Could Going to Europe Be Cheaper than Staying in the US?

5 February, 2010 (21:52) | Budget Travel | By: darngooddigs

Early last spring Allison and I had a pile of guide books for Colorado piled next to our bed.  We were immersed in planning a three week trip during the summer, starting in Denver, looping down to Santa Fe, heading west toward Durango and Grand Junction, and then circling back to Denver for the round trip home.  The trip was full of cool cities, awesome national parks, ancient ruins, and big mountains.  And then we started to look for places to stay. 

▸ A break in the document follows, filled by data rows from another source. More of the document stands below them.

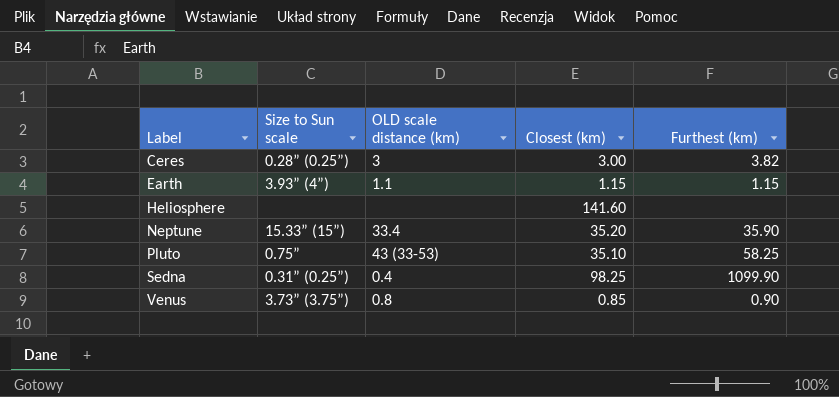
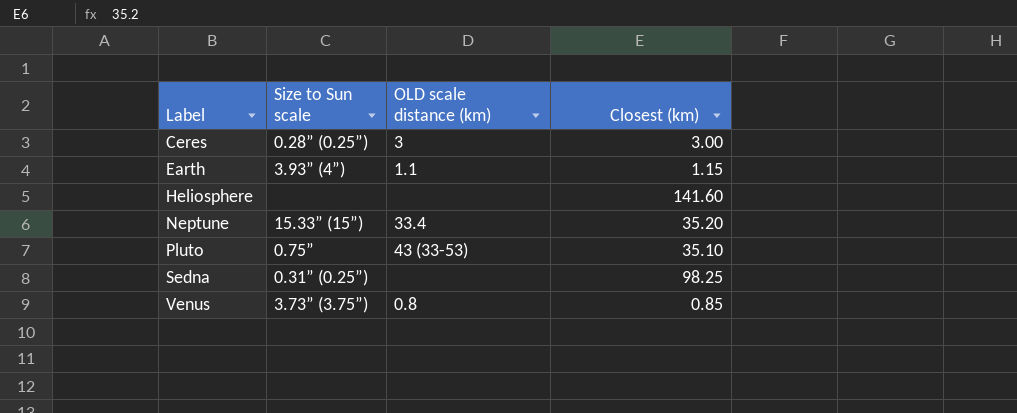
column Furthest (km) | position: 5 -> none
Sedna | OLD scale distance (km): 0.4 -> none

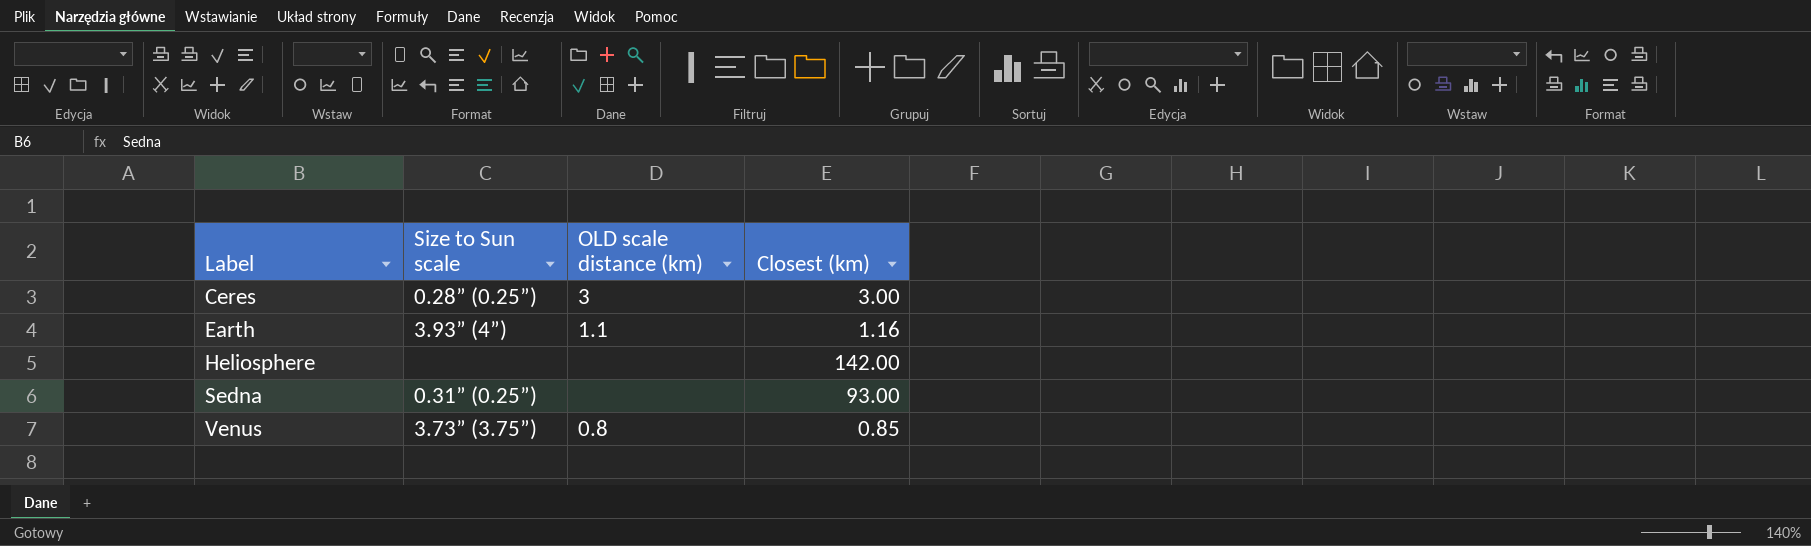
row Neptune: 15.33” (15”) | 33.4 | 35.20 -> none
row Pluto: 0.75” | 43 (33-53) | 35.10 -> none
Earth | Closest (km): 1.15 -> 1.16
Heliosphere | Closest (km): 141.60 -> 142.00
Sedna | Closest (km): 98.25 -> 93.00

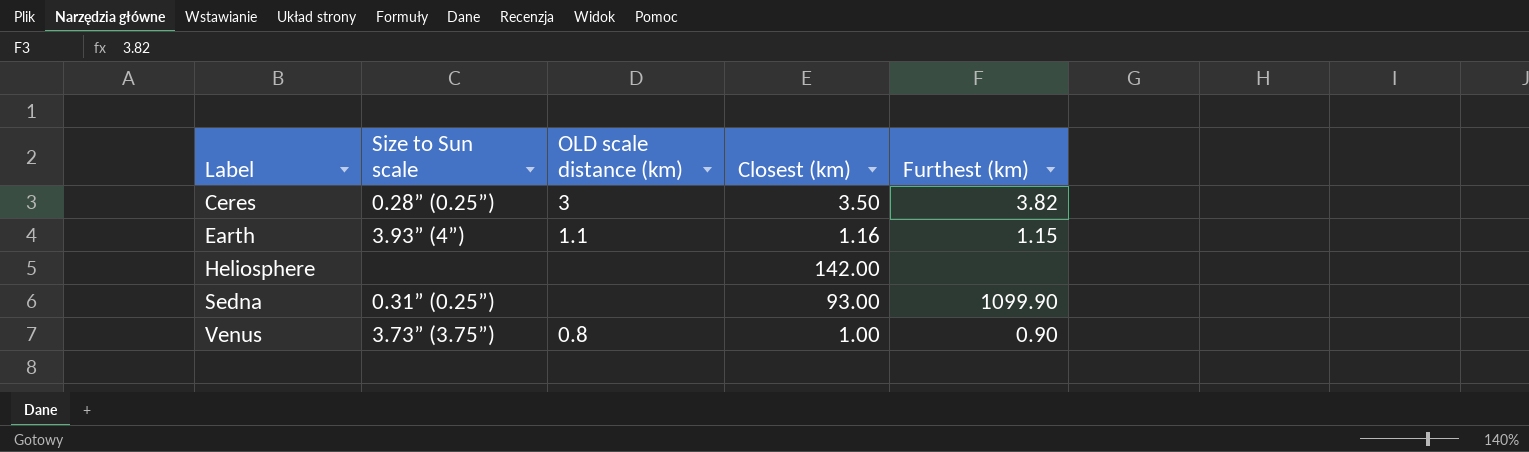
column Furthest (km) | position: none -> 5
Ceres | Closest (km): 3.00 -> 3.50
Venus | Closest (km): 0.85 -> 1.00

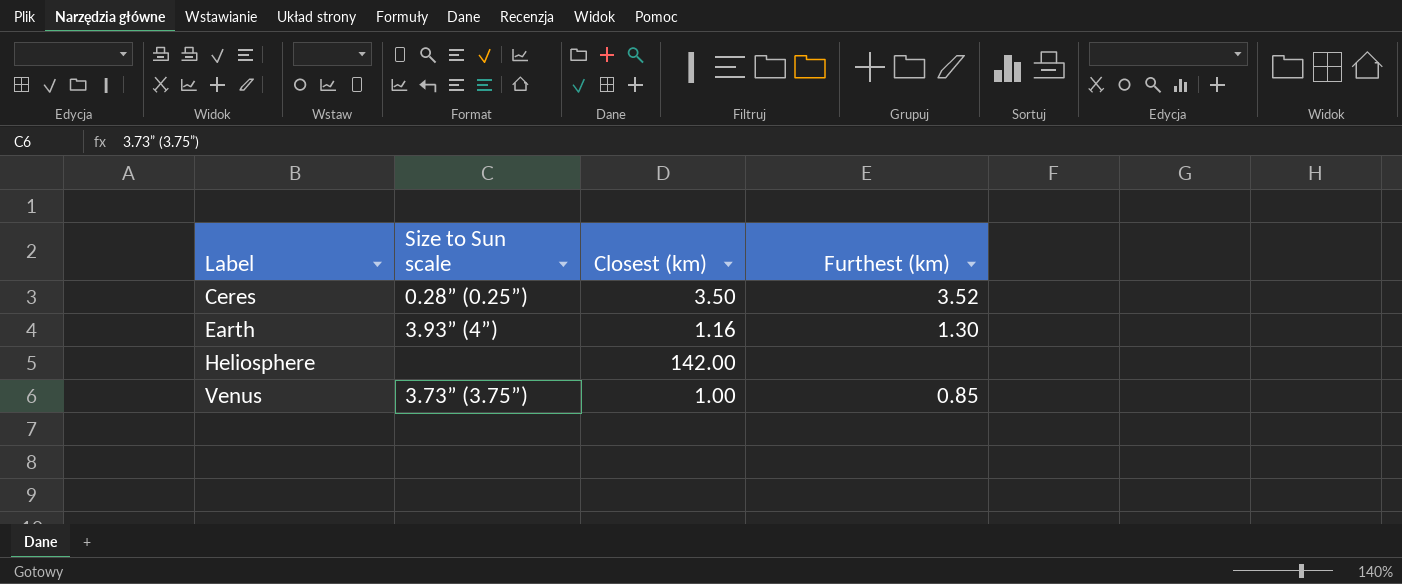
column OLD scale distance (km) | position: 3 -> none
row Sedna: 0.31” (0.25”) | none | 93.00 | 1099.90 -> none
Ceres | Furthest (km): 3.82 -> 3.52
Earth | Furthest (km): 1.15 -> 1.30
Venus | Furthest (km): 0.90 -> 0.85

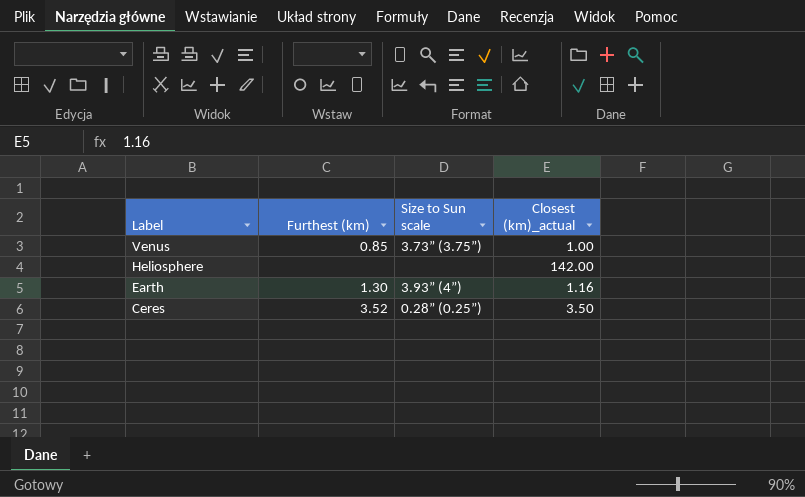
row order: Label ascending -> Label descending
column Furthest (km) | position: 4 -> 2
column name: Closest (km) -> Closest (km)_actual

We always try to find original, child-friendly (we have a four year old), reasonably priced spots – and we were having the hardest time.  We kept finding expensive bed and breakfasts with “no-children under 12″ policies, or familiar uninspiring chain hotels.  The decisive moment came when we focused on Grand Junction, and the best digs we could find was the Quality Inn for $125 a night, plus a 10% tax.  That was when the thought occurred to us – maybe going to Europe would be cheaper. 

When we travel during our summers, we try to go away for two, three, even four weeks at a time if we can get the vacation days.  Three years ago we went to Italy, and last year we went to northern Spain, and both of those trips turned out to be less expensive than the trip we took to the Pacific Northwest in 2008 – airfare included.  It kind of defies conventional logic, and we were surprised ourselves by the math. 



Flying to Europe generally costs us a little more than two times what a domestic ticket does, but compared with the US, we can save $30-$50 a night in Europe and still stay in cool little places.  In Zaragoza we stayed in a cute little downtown bed and breakfast for 50 Euros ($68) a night.   In Bilbao we spent 60 Euros ($82) a night.  Our most expensive room was in Barcelona, for 80 Euros ($109) a night.  These prices include tax, and Zaragoza and Barcelona include breakfast.  As hard as we tried, we couldn’t find the same quality in Colorado at those rates. 

When it was all said and done, our trip to Spain cost us noticeably less than the one we were planning for Colorado.  It surprised us, and the secret was in the accommodations. (And the rental car too, but that’s a different story!)

Be Sociable, Share!


Comment from Keith
Time February 7, 2010 at 3:08 am

Sad and hilarious at the same time. The lack of interesting and affordable accommodation options here in the States is a lucrative business opportunity waiting for an army of entrepreneurs.

Comment from darngooddigs
Time February 7, 2010 at 7:09 pm

Keith, we totally agree. Right now we’re looking for places to stay around Sarasota, on Florida’s west coast. Comfort Inns, Best Westerns, and the like seem to be the best options. They are clustered around the airport or the highway. With its lively downtown full of independent shops and restaurants, Sarasota somehow still barely has any downtown hotels, b&b’s, or hostels – and the ones they do have are not very budget-friendly.

Comment from natalie Patirian
Time March 1, 2010 at 3:17 am

What about the cost of food and drink and other things like clothing, shoes, and fun things to purchase and bring back home? Was it cheaper there or here in the US?

thanks a million

Comment from darngooddigs
Time March 1, 2010 at 12:08 pm

I admit we don’t buy many gifts or things when we travel – so I don’t know about shoes or clothing. My guess is that imported items, like electronics, are cheaper in the US. But as for food and drink… well, wine in Spain was definitely affordable. And we didn’t eat fancy, and didn’t fully take advantage of all that Spain’s restaurants have to offer, so I don’t remember food being any more expensive than the US. In northern Spain we ate lots of tapas, and that worked for us. Granted, we live in NYC, so we are used to things being a bit more expensive.